The movie shows Burry doing what no one else had done--meticulously going through the records of thousands of loans on which mortgage-backed securities--otherwise known as collateralized debt obligations, or CDOs--were based and discovering how many of them had already gone bad.

Burry created so-called "credit default swaps" to bet against the market, but had to fight against his own investors in the hedge fund, who were convinced that he was throwing their money away.

Meanwhile in New York, bond trader Jared Vennett (Ryan Gosling) learns what Burry is up to, and teams up with another hedge fund manager, Mark Baum (Steve Carrell), to also short the market.

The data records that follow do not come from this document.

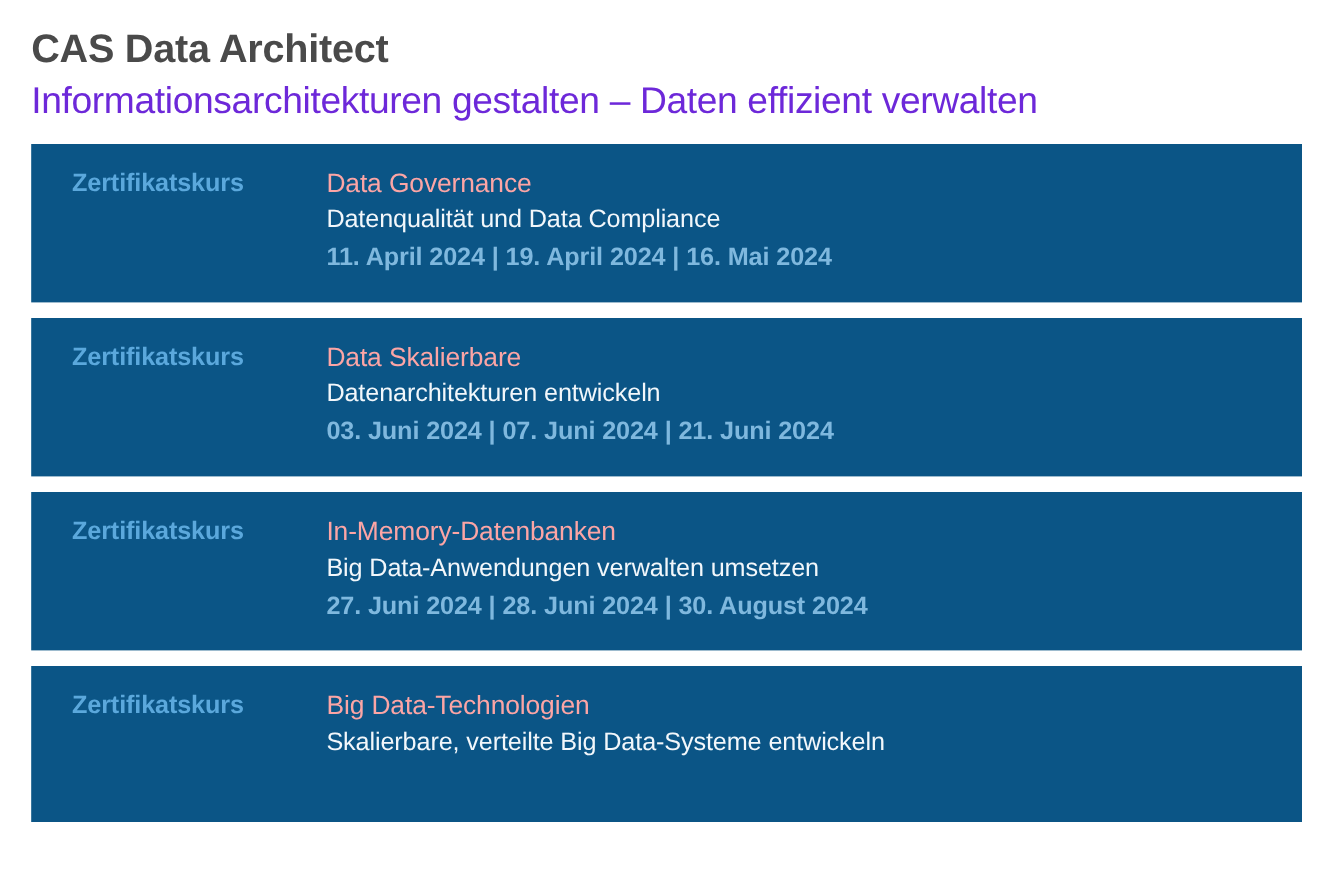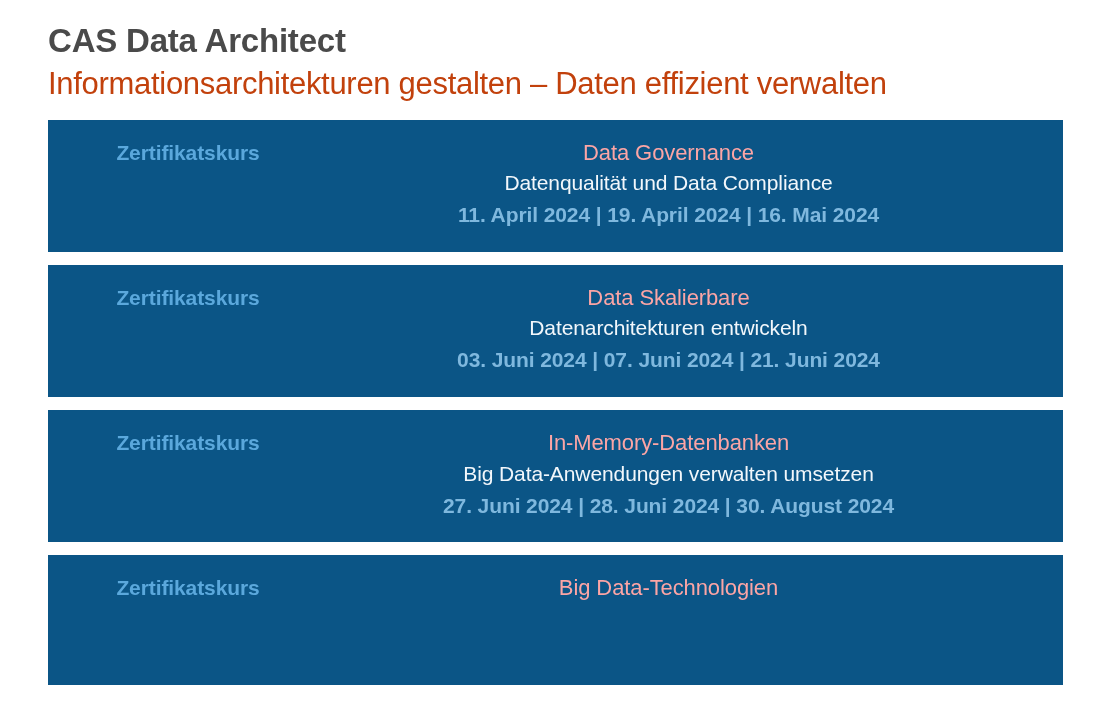--- a/index.html
+++ b/index.html
@@ -13,40 +13,40 @@
     font-family: "Liberation Sans", sans-serif;
     -webkit-font-smoothing: antialiased;
     overflow: hidden;
   }
 
   .page {
     position: relative;
     width: 1111px;
     height: 727px;
     box-sizing: border-box;
-    padding: 0 48px;
+    padding: 0 26px;
   }
 
   
   .header {
     padding-top: 22px;
   }
   .page-title {
     font-size: 33px;
     font-weight: bold;
     color: #4a4a4a;
     letter-spacing: -0.2px;
     line-height: 1.18;
     margin: 0;
     white-space: nowrap;
   }
   .page-subtitle {
     font-size: 31px;
     font-weight: normal;
-    color: #c2410c;
+    color: #6d28d9;
     letter-spacing: -0.3px;
     line-height: 1.22;
     margin: 4px 0 0 0;
     white-space: nowrap;
   }
 
   
   .course-list {
     margin-top: 17px;
     display: flex;
@@ -54,21 +54,20 @@
     gap: 13px;
   }
 
   .course-card {
     background: #0b5586;
     display: flex;
     align-items: flex-start;
     padding: 18px 20px 20px 34px;
     box-sizing: border-box;
     min-height: 130px;
-    text-align: center;
   }
 
   .course-kicker {
     flex: 0 0 212px;
     font-size: 21px;
     font-weight: bold;
     color: #5ba8dc;
     line-height: 1.42;
     letter-spacing: -0.1px;
     white-space: nowrap;
@@ -142,17 +141,18 @@
         <div class="course-title">In-Memory-Datenbanken</div>
         <div class="course-desc">Big Data-Anwendungen verwalten umsetzen</div>
         <div class="course-dates">27. Juni 2024 | 28. Juni 2024 | 30. August 2024</div>
       </div>
     </div>
 
     <div class="course-card">
       <div class="course-kicker">Zertifikatskurs</div>
       <div class="course-body">
         <div class="course-title">Big Data-Technologien</div>
+        <div class="course-desc">Skalierbare, verteilte Big Data-Systeme entwickeln</div>
       </div>
     </div>
 
   </div>
 </div>
 
 </body></html>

Baum and his team start investigating the whole housing market and discover the basic ingredients for a financial disaster--mortgage brokers in Florida making large amounts of money by foisting ARMs on home buyers who will never be able to pay them back; investment ratings companies, like Standard & Poor's, rubber-stamping CDOs as AAA investments because they don't want to lose business to their rivals by giving them a proper classification; and bankers who have built an enormous financial edifice based on the assumption that the housing market is rock solid.

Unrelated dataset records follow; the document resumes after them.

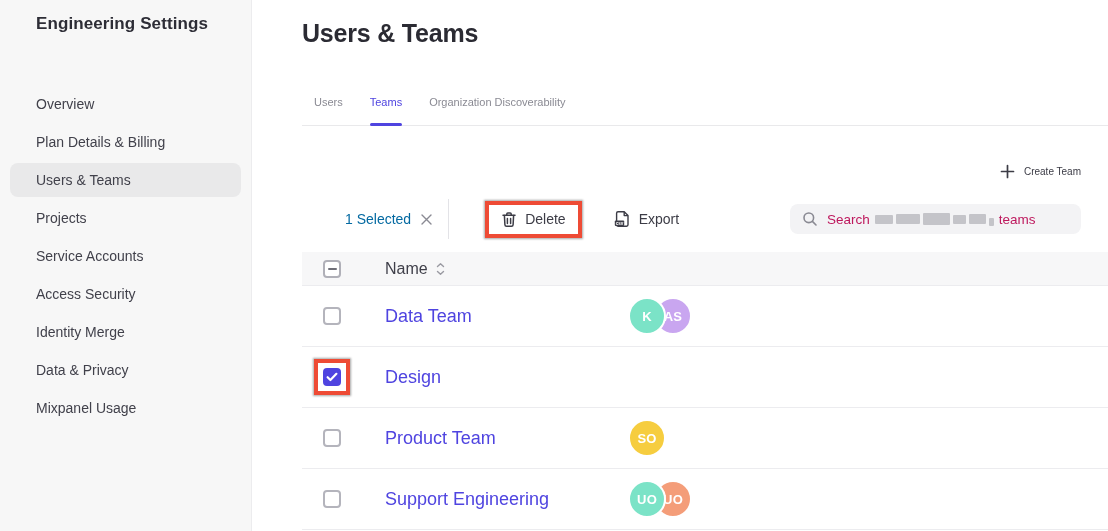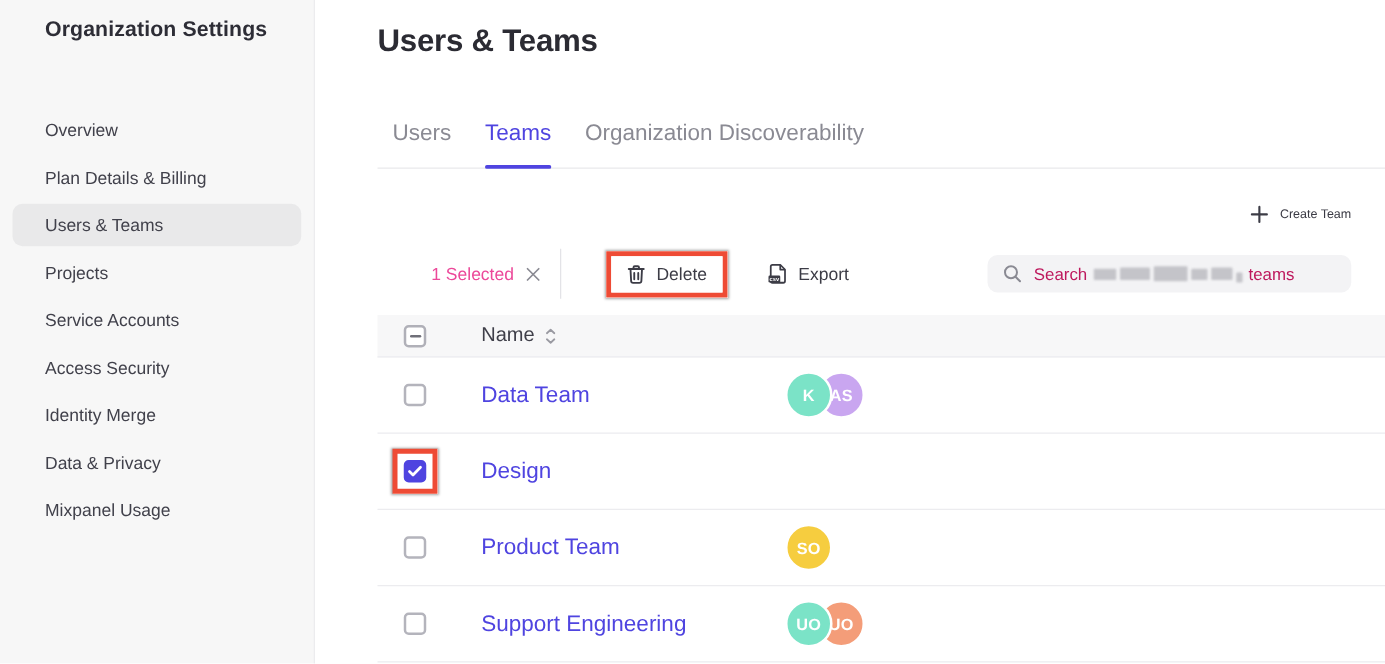--- a/index.html
+++ b/index.html
@@ -15,32 +15,32 @@
   .nav-item { height:34px; margin:0 10px 4px 10px; padding-left:26px; display:flex; align-items:center;
               font-size:14px; color:#41414b; border-radius:8px; cursor:pointer; }
   .nav-item.selected { background:#e9e9ea; }
 
   
   .main { position:absolute; left:252px; top:0; right:0; height:531px; }
   .page-title { position:absolute; top:19px; left:50px; font-size:25px; font-weight:700; color:#2b2b33; letter-spacing:-.2px; }
 
   .tabbar { position:absolute; top:96px; left:50px; right:0; border-bottom:1px solid #e9e9eb; }
   .tabs { display:flex; gap:27px; padding-left:12px; }
-  .tab { position:relative; font-size:18px; color:#8a8a93; padding-bottom:17px; cursor:pointer; }
+  .tab { position:relative; font-size:11px; color:#8a8a93; padding-bottom:17px; cursor:pointer; }
   .tab.active { color:#4f44e0; font-weight:500; }
   .tab.active::after { content:""; position:absolute; left:0; right:0; bottom:-1px; height:3px;
                        background:#4f44e0; border-radius:2px; }
 
   .create-team { position:absolute; top:164px; right:27px; display:flex; align-items:center; gap:9px;
                  font-size:10px; font-weight:500; color:#3a3a44; cursor:pointer; }
 
   
   .toolbar { position:absolute; top:199px; left:50px; right:27px; height:40px; display:flex; align-items:center; }
   .selected-group { display:flex; align-items:center; gap:9px; margin-left:43px; }
-  .selected-label { font-size:14px; font-weight:500; color:#ec4899; }
+  .selected-label { font-size:14px; font-weight:500; color:#0369a1; }
   .close-x { display:flex; cursor:pointer; }
   .v-divider { width:1px; height:40px; background:#e3e3e7; margin-left:15px; }
 
   .annotation { border:4px solid #ee4b35; box-shadow:0 0 2px 1px rgba(0,0,0,.35); }
   .delete-wrap { margin-left:36px; }
   .btn-plain { display:flex; align-items:center; gap:8px; background:#fff; border:none;
                font-family:inherit; font-size:14px; font-weight:500; color:#3c3c46; cursor:pointer; padding:6px 12px; }
   .export-btn { margin-left:28px; padding:6px 4px; background:transparent; }
 
   .search-box { margin-left:auto; width:291px; height:30px; background:#f3f3f5; border-radius:8px;
@@ -75,21 +75,21 @@
   .avatar:first-child { position:relative; z-index:1; }
 
   .sort-icon { display:flex; cursor:pointer; }
 </style>
 </head>
 <body>
 
 <div class="screen">
 
   <div class="sidebar">
-    <div class="sidebar-title">Organization Settings</div>
+    <div class="sidebar-title">Engineering Settings</div>
     <div class="nav">
       <div class="nav-item">Overview</div>
       <div class="nav-item">Plan Details &amp; Billing</div>
       <div class="nav-item selected">Users &amp; Teams</div>
       <div class="nav-item">Projects</div>
       <div class="nav-item">Service Accounts</div>
       <div class="nav-item">Access Security</div>
       <div class="nav-item">Identity Merge</div>
       <div class="nav-item">Data &amp; Privacy</div>
       <div class="nav-item">Mixpanel Usage</div>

A third group of investors--Jamie Shipley (Finn Wittrock) and Charlie Geller (John Magaro), who run a tiny start-up hedge fund, and their mentor, disillusioned former trader Ben Rickett (Brad Pitt)--also figure out what is going on. They talk to an employee of the Securities and Exchange Commission, the government watchdog in charge of financial markets. But her main priority is to leverage her background as a very unwatchful watchdog to land a high-paying job in the private sector.


THE MOVIE is fast-paced and uses various gimmicks to explain key aspects of the financial system. Celebrity chef Anthony Bourdain explains CDOs by comparing them to stew made with three-day-old fish, and pop star Selena Gomez sits next to behavioral economist Richard Thaler in a Las Vegas casino to illustrate the irrationality of so-called "synthetic CDOs"--you'll have to see the movie if you want to know what they are.

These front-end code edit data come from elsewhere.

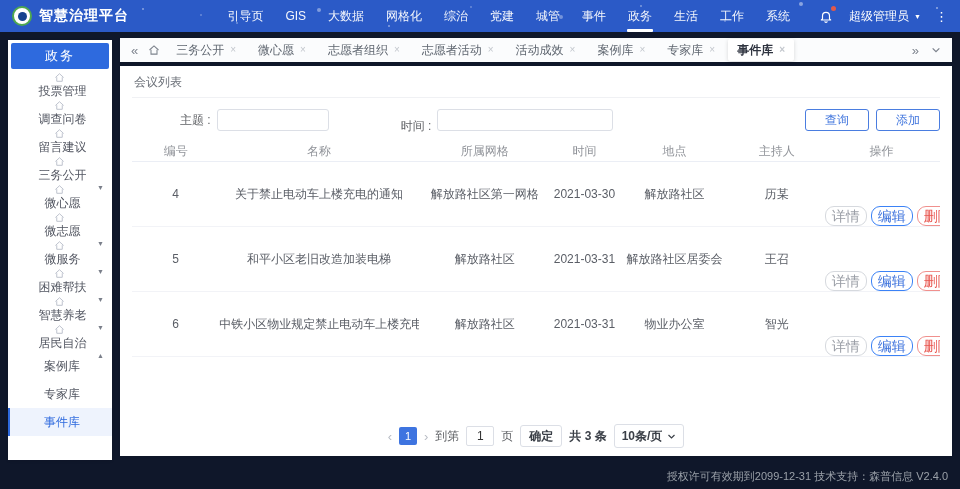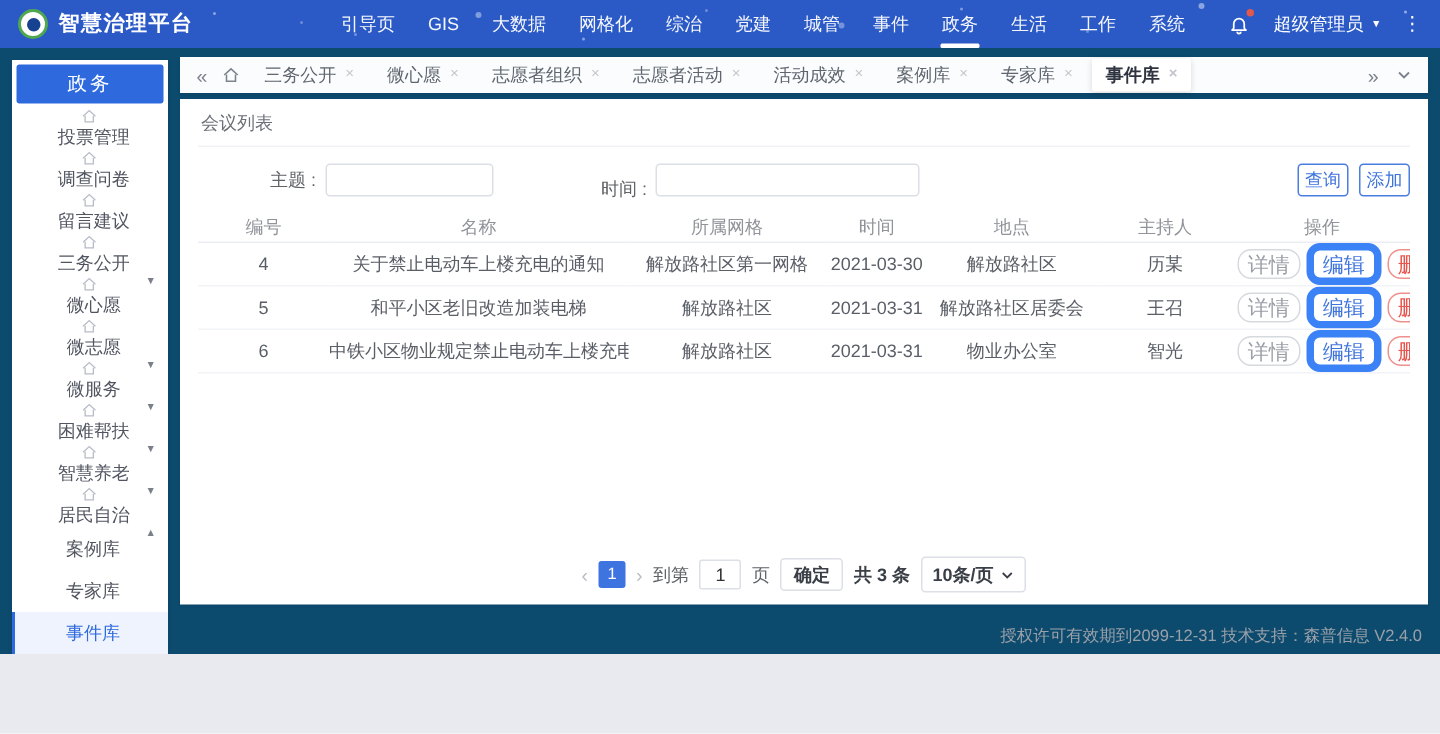--- a/index.html
+++ b/index.html
@@ -1,16 +1,16 @@
 <!DOCTYPE html>
 <html><head>
 <meta charset="utf-8">
 <style>
   html,body{margin:0;padding:0;background:#e8eaef;font-family:"Liberation Sans","DejaVu Sans",sans-serif;}
-  .screen{position:relative;width:960px;height:436px;background:#0c4a6e;overflow:hidden;}
+  .screen{position:relative;width:960px;height:489px;background:#0f172a;overflow:hidden;}
 
   
   .navbar{position:absolute;top:0;left:0;right:0;height:32px;background:#2b5ac7;display:flex;align-items:center;color:#fff;z-index:5;}
   .stars{position:absolute;left:0;top:0;width:2px;height:2px;border-radius:50%;
     box-shadow:142px 8px 0 0 rgba(255,255,255,.45),236px 22px 0 0 rgba(255,255,255,.35),
     318px 9px 0 1px rgba(255,255,255,.4),388px 25px 0 0 rgba(255,255,255,.45),
     470px 6px 0 0 rgba(255,255,255,.3),560px 16px 0 1px rgba(255,255,255,.35),
     640px 5px 0 0 rgba(255,255,255,.4),724px 20px 0 0 rgba(255,255,255,.3),
     800px 3px 0 1px rgba(255,255,255,.45),876px 14px 0 0 rgba(255,255,255,.35),
     936px 7px 0 0 rgba(255,255,255,.5),60px 20px 0 0 rgba(255,255,255,.3),200px 14px 0 0 rgba(255,255,255,.3);}
@@ -49,28 +49,28 @@
   .card{position:absolute;left:120px;right:8px;top:66px;bottom:33px;background:#fff;padding:0 12px;box-sizing:border-box;box-shadow:0 1px 3px rgba(0,0,0,.05);}
   .card-title{padding:8px 0 6px 2px;font-size:12px;color:#6b7078;border-bottom:1px solid #f0f1f4;}
   .form-row{display:flex;align-items:center;margin-top:7px;}
   .form-label{font-size:12px;color:#606266;white-space:nowrap;}
   .lbl-subject{margin-left:48px;}
   .lbl-time{margin-left:72px;margin-top:13px;}
   .form-input{height:22px;border:1px solid #dcdfe6;border-radius:3px;margin-left:6px;box-sizing:border-box;padding:0 6px;font-size:12px;color:#333;outline:none;background:#fff;}
   .inp-subject{width:112px;}
   .inp-time{width:176px;}
   .form-btns{margin-left:auto;display:flex;gap:7px;}
-  .btn-outline{height:22px;padding:0 4px;background:#fff;border:1px solid #4a7de0;color:#3f74dd;font-size:12px;border-radius:3px;cursor:pointer;font-family:inherit;line-height:1;}
+  .btn-outline{height:22px;padding:0 19px;background:#fff;border:1px solid #4a7de0;color:#3f74dd;font-size:12px;border-radius:3px;cursor:pointer;font-family:inherit;line-height:1;}
 
   .tbl{width:100%;border-collapse:collapse;margin-top:6px;table-layout:fixed;}
   .tbl th{font-weight:normal;font-size:12px;color:#909399;height:20px;border-bottom:1px solid #ebeef5;text-align:center;padding:0;white-space:nowrap;}
   .tbl td{font-size:12px;color:#5a5e66;height:20px;border-bottom:1px solid #f2f3f7;text-align:center;padding:0;white-space:nowrap;overflow:hidden;}
   .op{font-size:14px;line-height:1;padding:2px 6px;border-radius:9px;background:#fff;cursor:pointer;margin:0 2px;font-family:inherit;}
   .op-detail{border:1px solid #d6d9de;color:#9a9ea6;}
-  .op-edit{border:5px solid #3b82f6;color:#3f74dd;}
+  .op-edit{border:1px solid #3b82f6;color:#3f74dd;margin-top:44px;}
   .op-del{border:1px solid #f0908d;color:#e8554e;}
 
   .pagination{position:absolute;left:0;right:0;bottom:8px;display:flex;align-items:center;justify-content:center;gap:7px;font-size:12px;color:#606266;}
   .pg-arrow{color:#b8bcc4;font-size:13px;cursor:pointer;line-height:1;}
   .pg-num{width:18px;height:18px;background:#3e74e0;color:#fff;border-radius:2px;display:flex;align-items:center;justify-content:center;font-size:11px;cursor:pointer;}
   .pg-input{width:28px;height:20px;border:1px solid #dcdfe6;border-radius:2px;text-align:center;font-size:12px;color:#333;outline:none;box-sizing:border-box;}
   .pg-confirm{height:22px;padding:0 8px;border:1px solid #dcdfe6;background:#fff;border-radius:3px;font-size:12px;color:#3a3f47;font-weight:bold;cursor:pointer;font-family:inherit;}
   .pg-total{font-weight:bold;color:#3a3f47;}
   .pg-size{display:flex;align-items:center;gap:5px;height:22px;padding:0 7px;border:1px solid #dcdfe6;border-radius:3px;font-weight:bold;color:#3a3f47;cursor:pointer;font-size:12px;}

But was it really necessary to put actress Margot Robbie in a bubble bath drinking champagne to explain subprime mortgages? That tells you something about what audience director Adam McKay has in mind for his film.

In fact, the only woman in the movie with more than a cameo is Marisa Tomei, who plays Baum's wife--and she gets to do nothing more than provide him with support and a sympathetic ear.

Then again, most of the male characters are undeveloped, too. Gosling's Jared Vennett is not much more than a two-dimensional cardboard cutout. We know a little bit more about Rickett and Burry, but not why the former quit banking or the latter gave up neurology.

The character we learn most about is Mark Baum, and the film revolves around him raging against the injustice of the financial system--while raking in a handy profit for himself at the same time.

The bottom line, though, is that the characters are largely vehicles to tell the story of the financial crash, and the movie does a pretty good job of laying out the immediate causes and why it's right to blame the big banks.

Of course, The Big Short doesn't (and probably couldn't) explain the underlying systemic problems that gave rise to the housing bubble and weakly regulated financial markets in the first place. For that, you should read David McNally's Global Slump: The Economics and Politics of Crisis and Resistance.

That's more important than ever, since the underlying problems that led to the 2008 financial meltdown haven't gone away--and all the signs at the start of 2016 are that we may face the next big economic crisis in the not-too-distant future.